What happens when you sit for long periods in front of a desk?

How does that position affect your muscles and cause discomfort?

What can I do TODAY to counter those effects and start feeling better?

Upper Spine Hurts From…

Forward Head Position – you slowly lean forward towards the screen.


Overactive SCM(sternocleidomastoid) – the pretty long muscle you can see when you turn your head.


Stressed Traps(particularly upper and mid trapezius muscles) – the connection between neck and shoulder, where people say they hold their stress and between the shoulder blades.


Neck Pain by means of lost cervical curvature, occiput tension, possible disc bulge, and herniation.

None of this is fun! SO LET’S FIX IT!!

Start with adjusting the height of your computer screen, taking frequent breaks, and doing these shoulder boxes frequently to check your posture and realign to a more proper position.

Lower Spine Hurts From…

Overly Short and Weak Hip Flexors – Sitting places your hips in a flexed position with vulnerable muscles like the low back in a prolonged stretched out position and the accompanying muscles of the glutes underactive and sometimes unresponsive by being also stretched and squished.

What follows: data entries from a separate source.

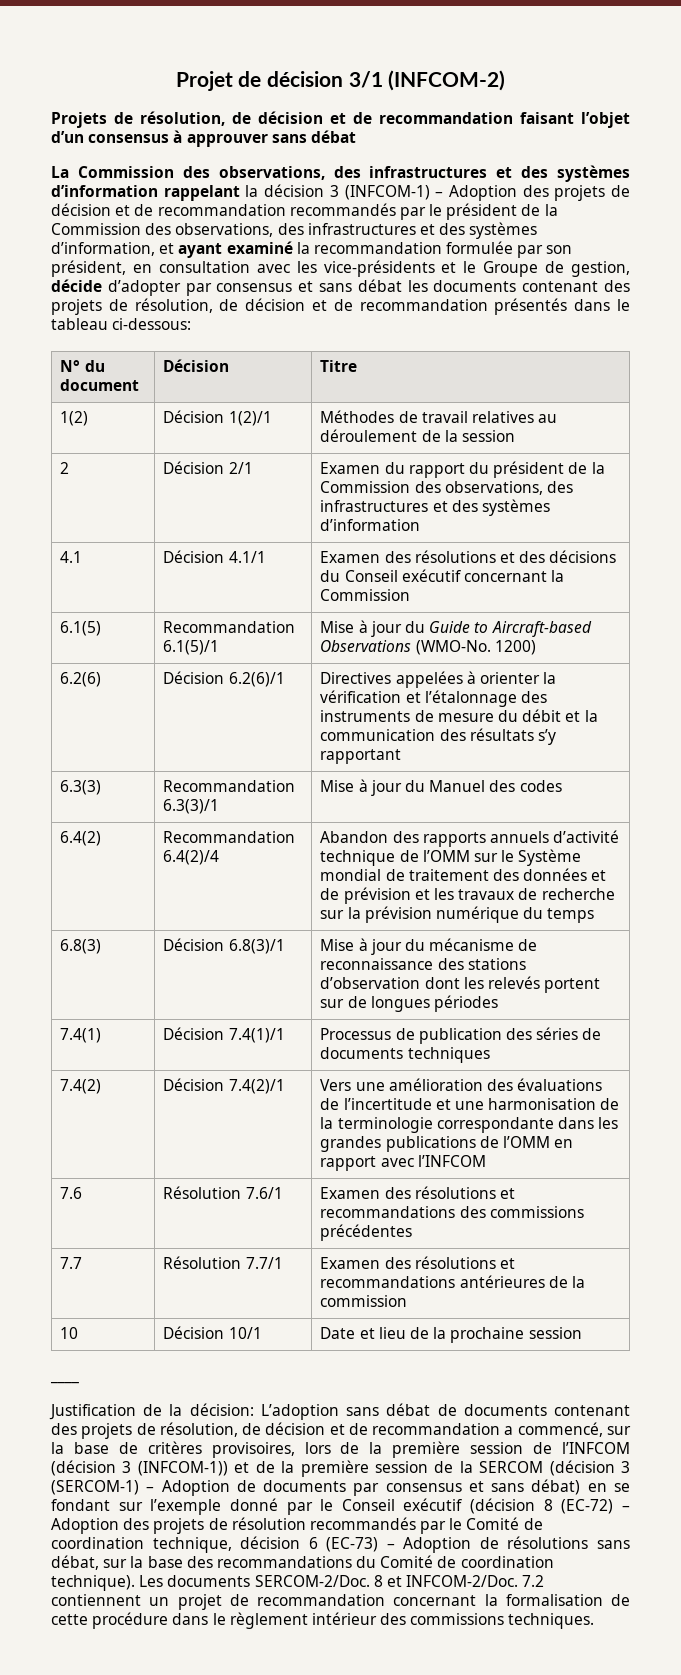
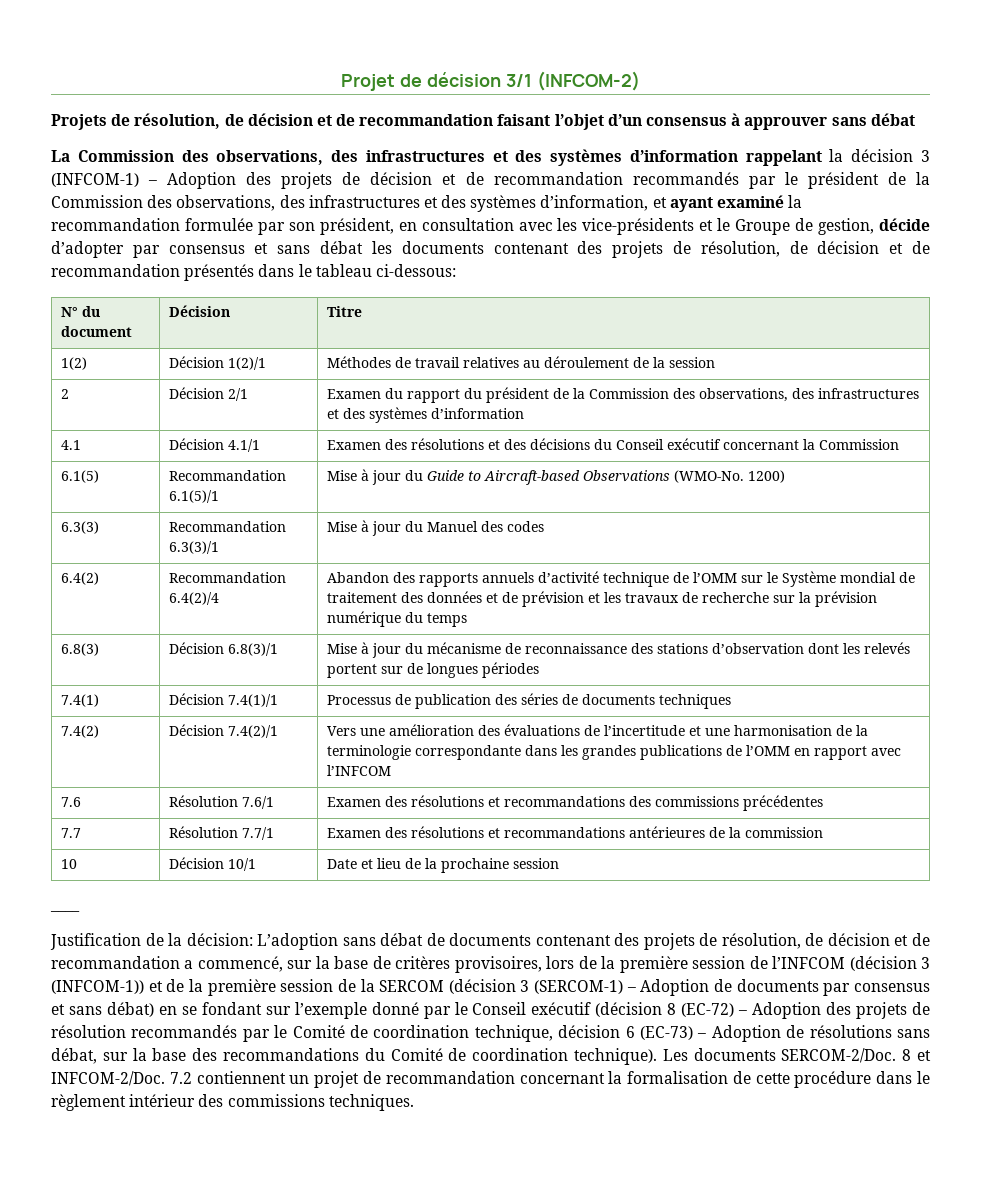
- 6.2(6) | Décision 6.2(6)/1 | Directives appelées à orienter la vérification et l’étalonnage des instruments de mesure du débit et la communication des résultats s’y rapportant

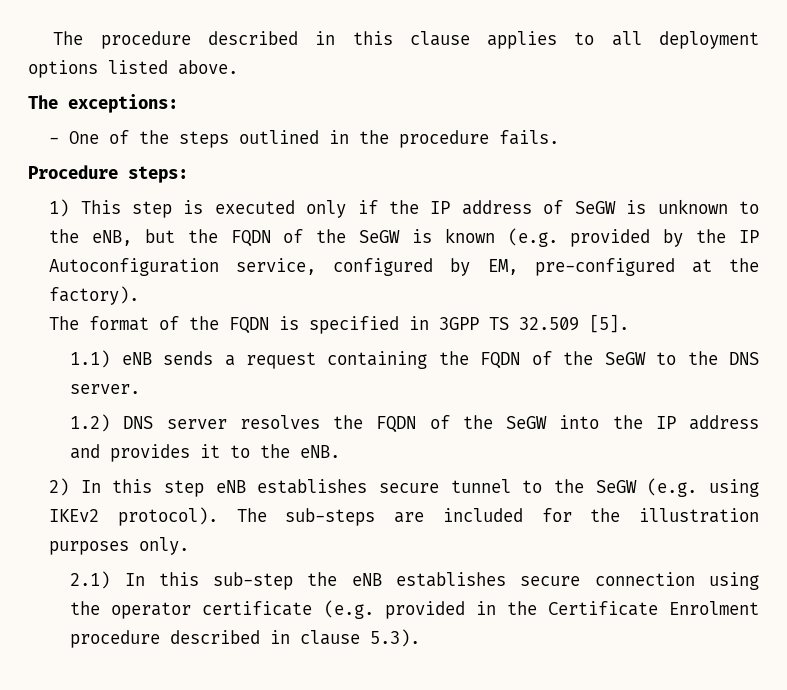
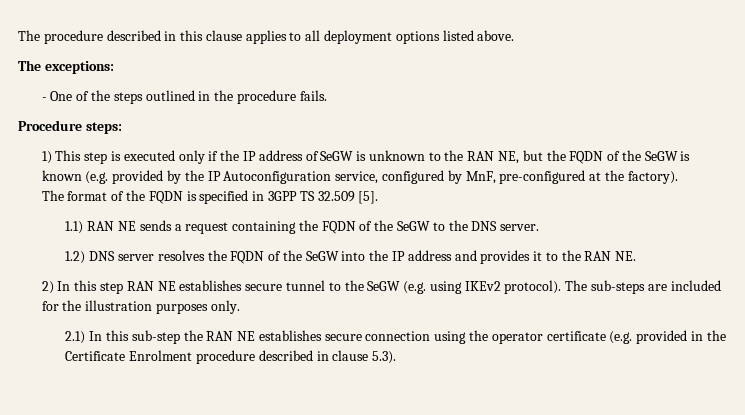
- 1) This step is executed only if the IP address of SeGW is unknown to the eNB, but the FQDN of the SeGW is known (e.g. provided by the IP Autoconfiguration service, configured by EM, pre-configured at the factory).
+ 1) This step is executed only if the IP address of SeGW is unknown to the RAN NE, but the FQDN of the SeGW is known (e.g. provided by the IP Autoconfiguration service, configured by MnF, pre-configured at the factory).
- 1.1) eNB sends a request containing the FQDN of the SeGW to the DNS server.
+ 1.1) RAN NE sends a request containing the FQDN of the SeGW to the DNS server.
- 1.2) DNS server resolves the FQDN of the SeGW into the IP address and provides it to the eNB.
+ 1.2) DNS server resolves the FQDN of the SeGW into the IP address and provides it to the RAN NE.
- 2) In this step eNB establishes secure tunnel to the SeGW (e.g. using IKEv2 protocol).
+ 2) In this step RAN NE establishes secure tunnel to the SeGW (e.g. using IKEv2 protocol).
- 2.1) In this sub-step the eNB establishes secure connection using the operator certificate (e.g. provided in the Certificate Enrolment procedure described in clause 5.3).
+ 2.1) In this sub-step the RAN NE establishes secure connection using the operator certificate (e.g. provided in the Certificate Enrolment procedure described in clause 5.3).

It’s also important to recognize that a short muscle does not mean it’s a strong one, it means it’s not elastic like healthy muscles should be with easy ability to contract and stretch equally in both directions.


Underactive and Unresponsive Glutes – the muscles of the glutes no longer fire properly, therefore, causing the low back to compensate, leading to injury.


Weak Core – people that sit for long periods are commonly known to have a weak core because it’s normally not a conscious thought to keep them engages while sitting.


Sciatica and Sciatic-like Symptoms – is caused by compression on the nerve at the spine which often originates from a weak core because the muscles are not stabilizing the spine, they’re more just existing in a fixed stacked position. Sciatic-like symptoms however occur when the glutes have been squished so much that they start putting pressure onto the sciatic nerve, giving all the same symptoms of sciatica but without actually being sciatica.

None of this is fun SO LET’S FIX IT!

Start with making sure your feet are flat on the floor, propping your feet up and/or behind you increased all symptoms listed above!

Take frequent breaks where you reestablish blood flow to the glutes, you may even squeeze and activate your glutes from a standing position to get them firing again. And be sure to keep your core engaged even while sitting to help support your spine.